I am thankful that last winter, DH finally bought a generator. It was something we looked at purchasing when we built the house at this little place here in 2002/2003, but, well, construction always runs over budget (especially when the institution giving you the construction loan comes back 30% of the way into the project and cuts your funding 10%. . . and again when you are half completed, and again. . .) and so a generator got shelved to the 'someday when we can afford it' list.
Anyway, we didn't buy a generator until this past winter, when the power went out during a below-zero spell and the electric company said it would be three days before they got to us. That was the straw that broke the camel's back, as it were, and DH went out and purchased a generator so that we could at least keep the heat on enough to prevent the plumbing from freezing.
Currently, we are running on generator power again. A big storm blew through on Sunday afternoon, and our electricity went out about 4:30 p.m. This time of year, when temperatures are a little more moderate than they were when DH bought the generator, we don't worry so much about the power going out because the pipes aren't going to freeze, and it is cool enough that our garage can be used as a giant refrigerator. The chest freezer is full enough that it will maintain itself for about two days as long as no one opens it. So we didn't fire up the generator right away; we lit the oil lamps, cooked dinner on the stove top (which is gas), and went to bed an hour or so earlier than we would have otherwise.
But the next morning, the electric company still did not have an estimated restoration time for our electricity. Knowing how big of a storm it was, and that there are 100s of thousands of people in the lower part of Michigan without power because of that storm, DH pulled the generator out, filled it with gas, and fired it up.

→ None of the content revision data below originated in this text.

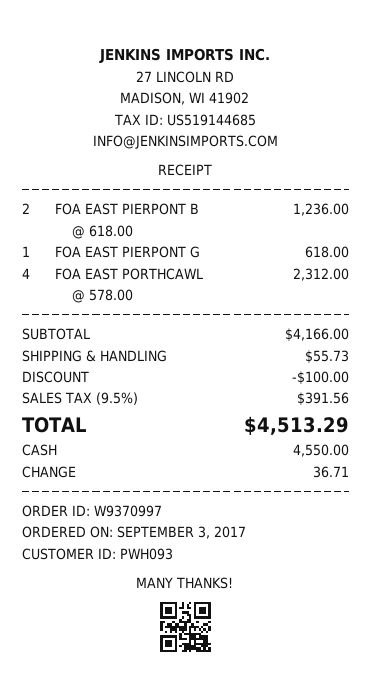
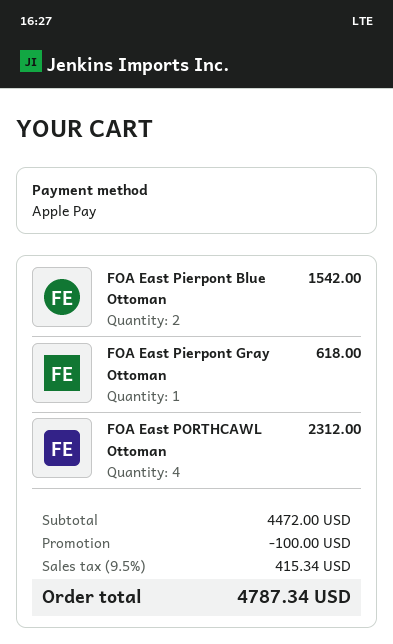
payment method: cash -> Apple Pay
FOA EAST PIERPONT B: 2 for 1236.00 -> 2 for 1542.00
subtotal: 4166.00 -> 4472.00
shipping: 55.73 -> none
tax: 9.5% = 391.56 -> 9.5% = 415.34
total: 4513.29 -> 4787.34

Now, when we run on our generator, we are still roughing it a bit. Because it is not one of those huge, expensive ones that can run a whole house like nothing is wrong at all. No, it is smaller, and so we pick and choose what is on while the generator is running. We can run the blower on the wood boiler (thus having heat in the house), the main fridge, and the chest freezer at one time. But no lights, and not the well pump for water. So, we cycle back and forth, getting the fridge and freezer cooled down to optimum temp again before cutting one or both of those, and turning the well pump on long enough to refill the pressure tank (from which we can get a limited supply of water without power). Or, we run one room of lights and outlets so cell phones and computers can be recharged for work and school the next day. Then, when we go to bed, the generator is again shut off, to save gas (and $$$), since while we are sleeping we won't be opening the fridge, or notice if the house cools off 10 degrees since there is also no heat. But we don't use the oven, or anything else that draws a lot of current, and we don't get to shower much. Last night DH shut off everything except the bathroom lights and the well pump and we each got to take a very quick shower--oh, that felt so good!
Now, nearly 65 hours after the power went out, and the electric company saying it might be Friday afternoon before it comes back on, I am really, really thankful that we have a generator.